When the silica fume is mixed with the performance-imparting material for binding material of blast furnace slag, the silica fume reacts with calcium hydroxide (pozzolan reaction) generated upon hydration of the performance-imparting material for binding material of blast furnace slag, and functions to improve the strength of the hardened material of the concrete composition.

The content of the silicon powder is preferably 80kg/m³Above 130kg/m³The following. If the content of the silicon powder is within this numerical range, the fluidity of the cured product of the concrete composition can be improved.

Fly ash

The fly ash is an industrial waste generated in a coal-fired power plant. In the coal-fired power plant, finely pulverized coal is burned in a boiler to convert its energy into electricity. The coal turns into ash by this combustion, but ash particles in a molten state are suspended in the high-temperature combustion gas, become spherical fine particles as the temperature decreases at the boiler outlet, and are captured by the electric dust collector. The captured spherical fine particles are generally referred to as fly ash.
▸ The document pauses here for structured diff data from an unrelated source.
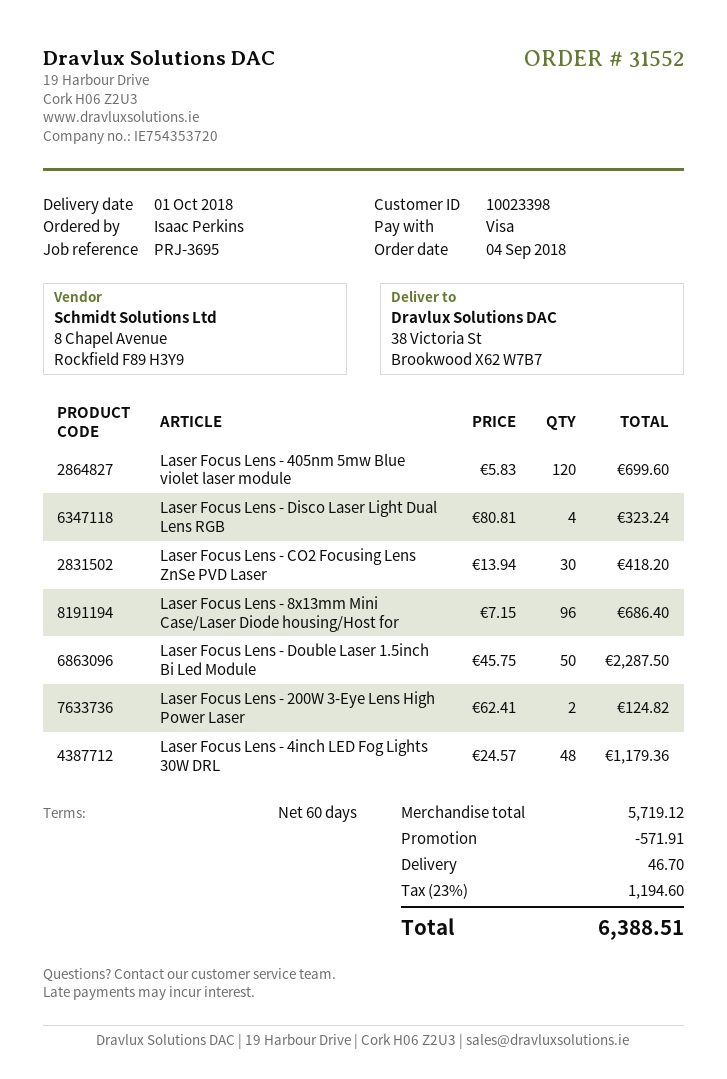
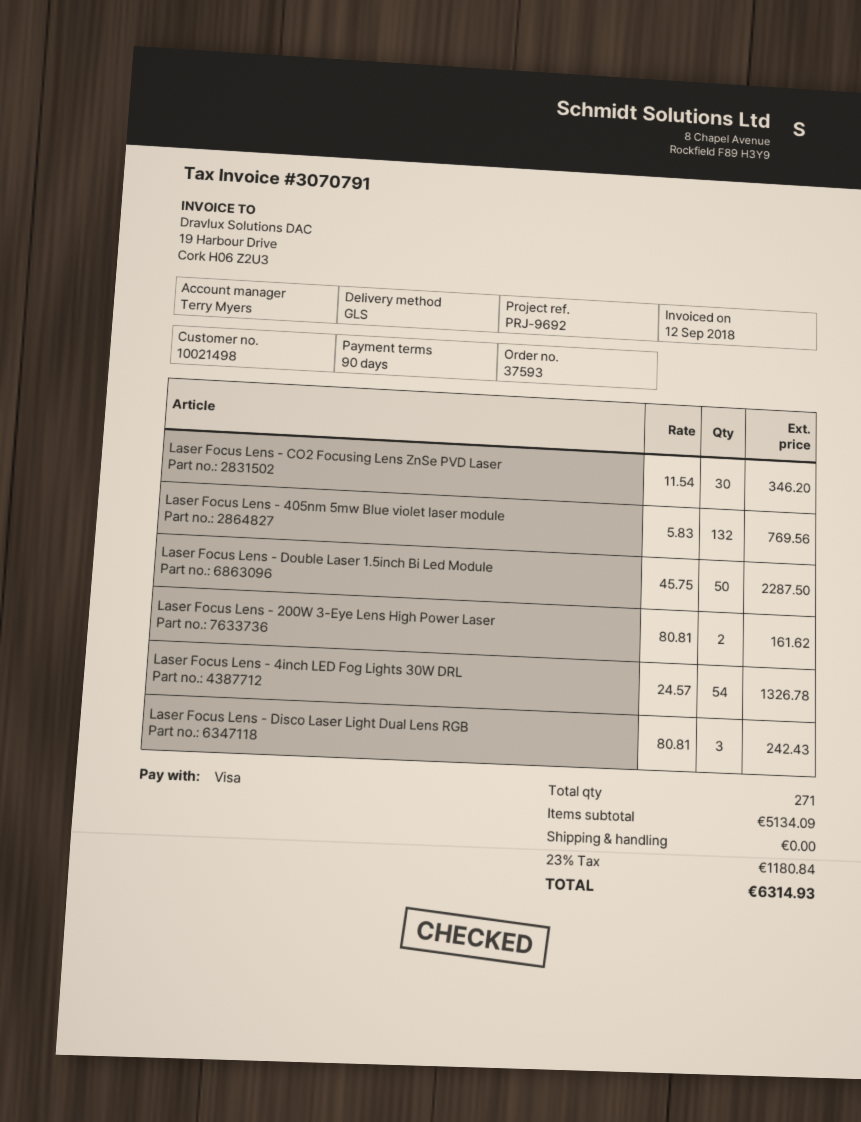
order number: 31552 -> 37593
payment terms: 60 days -> 90 days
customer number: 10023398 -> 10021498
reference: PRJ-3695 -> PRJ-9692
Laser Focus Lens - 405nm 5mw Blue violet laser module: 120 x 5.83 = 699.60 -> 132 x 5.83 = 769.56
Laser Focus Lens - Disco Laser Light Dual Lens RGB: 4 x 80.81 = 323.24 -> 3 x 80.81 = 242.43
Laser Focus Lens - CO2 Focusing Lens ZnSe PVD Laser: 30 x 13.94 = 418.20 -> 30 x 11.54 = 346.20
Laser Focus Lens - 8x13mm Mini Case/Laser Diode housing/Host for: 96 x 7.15 = 686.40 -> none
Laser Focus Lens - 200W 3-Eye Lens High Power Laser: 2 x 62.41 = 124.82 -> 2 x 80.81 = 161.62
Laser Focus Lens - 4inch LED Fog Lights 30W DRL: 48 x 24.57 = 1179.36 -> 54 x 24.57 = 1326.78
subtotal: 5719.12 -> 5134.09
discount: 571.91 -> none
shipping: 46.70 -> 0.00
tax: 23% = 1194.60 -> 23% = 1180.84
total: 6388.51 -> 6314.93

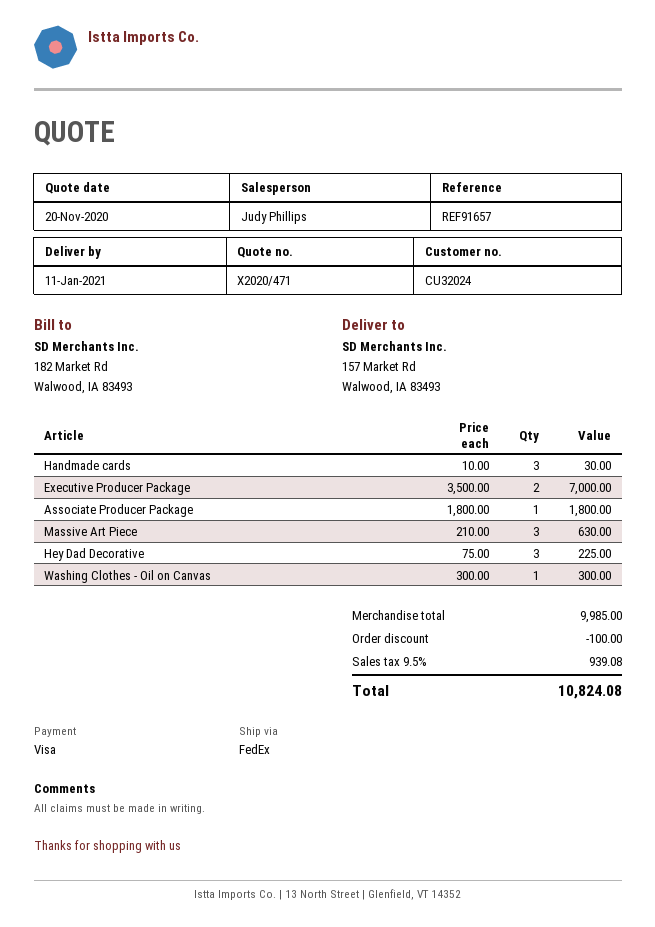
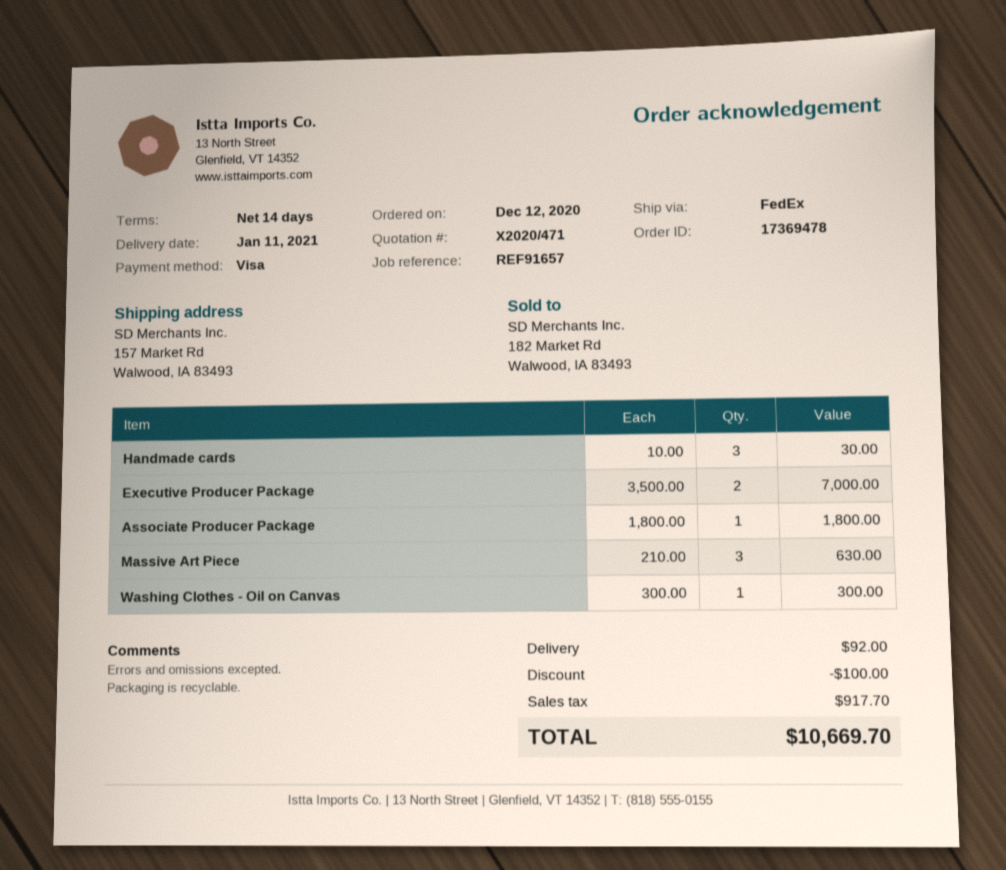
Hey Dad Decorative: 3 x 75.00 = 225.00 -> none
shipping: none -> 92.00
tax: 939.08 -> 917.70
total: 10824.08 -> 10669.70

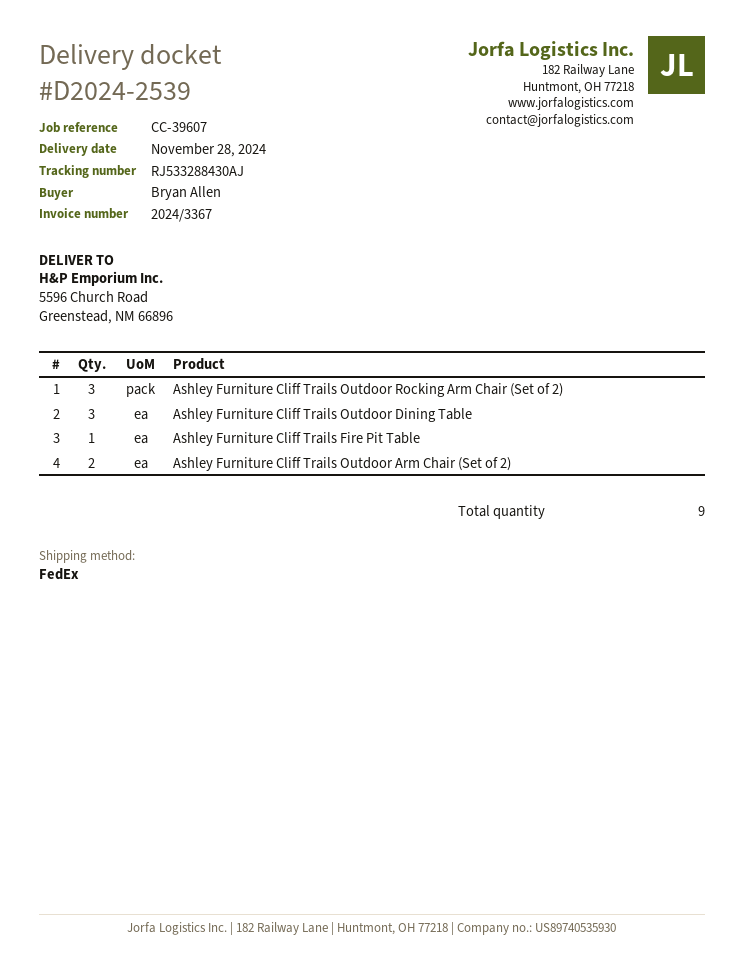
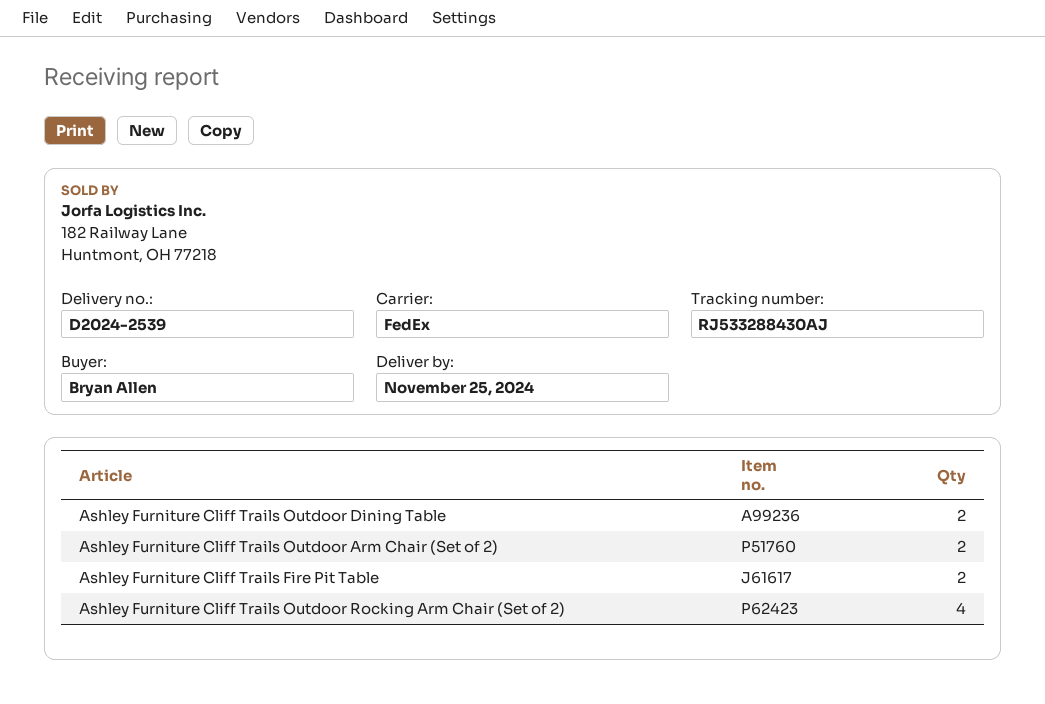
delivery date: 2024-11-28 -> 2024-11-25
Ashley Furniture Cliff Trails Outdoor Rocking Arm Chair (Set of 2): 3 -> 4
Ashley Furniture Cliff Trails Outdoor Dining Table: 3 -> 2
Ashley Furniture Cliff Trails Fire Pit Table: 1 -> 2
When the fly ash is mixed with the binding-material-performance-exhibiting material for blast furnace slag, the fly ash reacts with calcium hydroxide (pozzolan reaction) generated upon hydration of the binding-material-performance-exhibiting material for blast furnace slag, and acts to improve the strength of a hardened material of a concrete composition.

Fly ash contains a large amount of silicon dioxide (SiO)₂) And alumina (Al)₂O₃) In addition to these, iron oxide, magnesium oxide, and calcium oxide are included.

Fly ash used in concrete compositions was specified in JIS to have 4 qualities (fly ash types I to IV). In the present invention, any quality can be used, and of these, I-type fly ash is preferable in terms of improvement of fluidity and strength of hardened material.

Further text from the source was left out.